RECORDS SUPPLIED>
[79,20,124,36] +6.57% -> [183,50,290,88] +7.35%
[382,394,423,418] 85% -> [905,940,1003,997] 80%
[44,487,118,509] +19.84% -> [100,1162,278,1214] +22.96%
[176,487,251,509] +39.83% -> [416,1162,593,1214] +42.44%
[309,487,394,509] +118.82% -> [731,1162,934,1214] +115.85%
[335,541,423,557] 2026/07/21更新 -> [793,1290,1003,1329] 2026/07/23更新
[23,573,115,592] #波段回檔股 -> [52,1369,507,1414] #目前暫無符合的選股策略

==

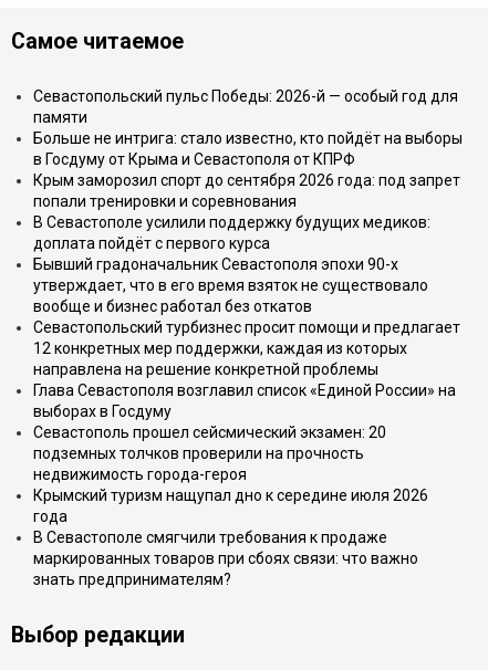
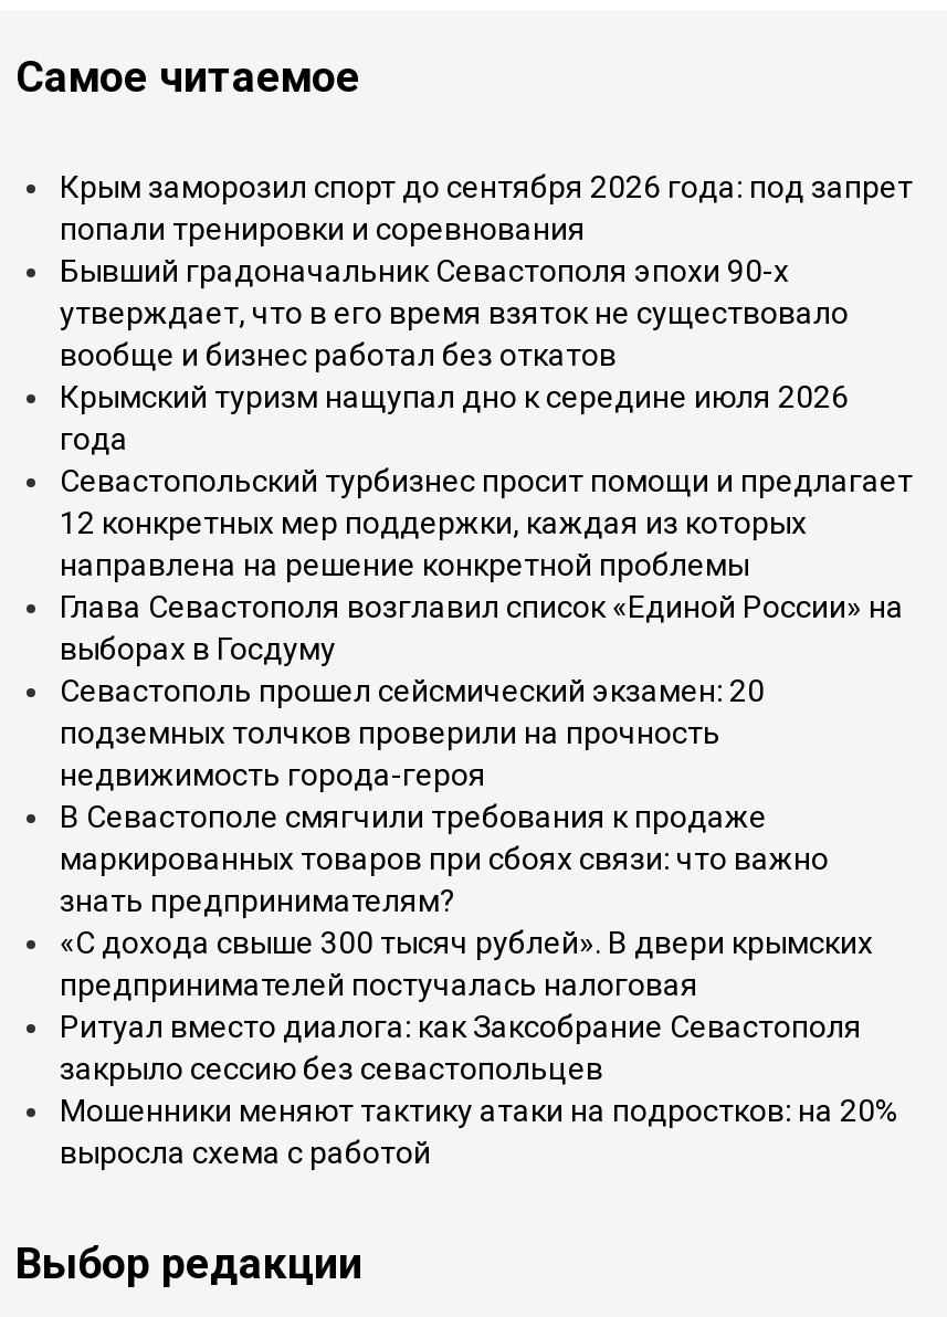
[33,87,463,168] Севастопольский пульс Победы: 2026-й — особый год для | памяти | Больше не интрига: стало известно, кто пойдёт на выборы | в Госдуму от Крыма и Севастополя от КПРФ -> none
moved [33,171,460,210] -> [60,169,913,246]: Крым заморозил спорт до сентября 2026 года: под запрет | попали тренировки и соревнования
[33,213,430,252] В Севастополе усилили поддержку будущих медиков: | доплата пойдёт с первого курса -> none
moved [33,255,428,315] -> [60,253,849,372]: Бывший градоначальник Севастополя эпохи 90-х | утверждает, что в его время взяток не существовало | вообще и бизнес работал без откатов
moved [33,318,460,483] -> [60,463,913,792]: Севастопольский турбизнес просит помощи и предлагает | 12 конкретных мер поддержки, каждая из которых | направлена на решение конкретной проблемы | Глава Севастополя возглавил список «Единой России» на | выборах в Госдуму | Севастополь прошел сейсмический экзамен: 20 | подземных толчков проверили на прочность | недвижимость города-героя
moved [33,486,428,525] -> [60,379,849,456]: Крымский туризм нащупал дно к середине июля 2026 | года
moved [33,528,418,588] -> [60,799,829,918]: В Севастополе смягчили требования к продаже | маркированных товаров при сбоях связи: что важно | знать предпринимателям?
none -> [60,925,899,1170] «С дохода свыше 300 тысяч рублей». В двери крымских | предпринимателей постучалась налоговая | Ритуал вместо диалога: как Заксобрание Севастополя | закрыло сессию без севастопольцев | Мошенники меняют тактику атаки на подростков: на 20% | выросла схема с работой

DESCRIPTION OF THE TASK> Of the lines above, output exactly those from the line bearing "[309,487,394,509] +118.82% ->" through the line bearing "[23,573,115,592] #波段回檔股 ->", inclusive.

TASK SOLUTION>
[309,487,394,509] +118.82% -> [731,1162,934,1214] +115.85%
[335,541,423,557] 2026/07/21更新 -> [793,1290,1003,1329] 2026/07/23更新
[23,573,115,592] #波段回檔股 -> [52,1369,507,1414] #目前暫無符合的選股策略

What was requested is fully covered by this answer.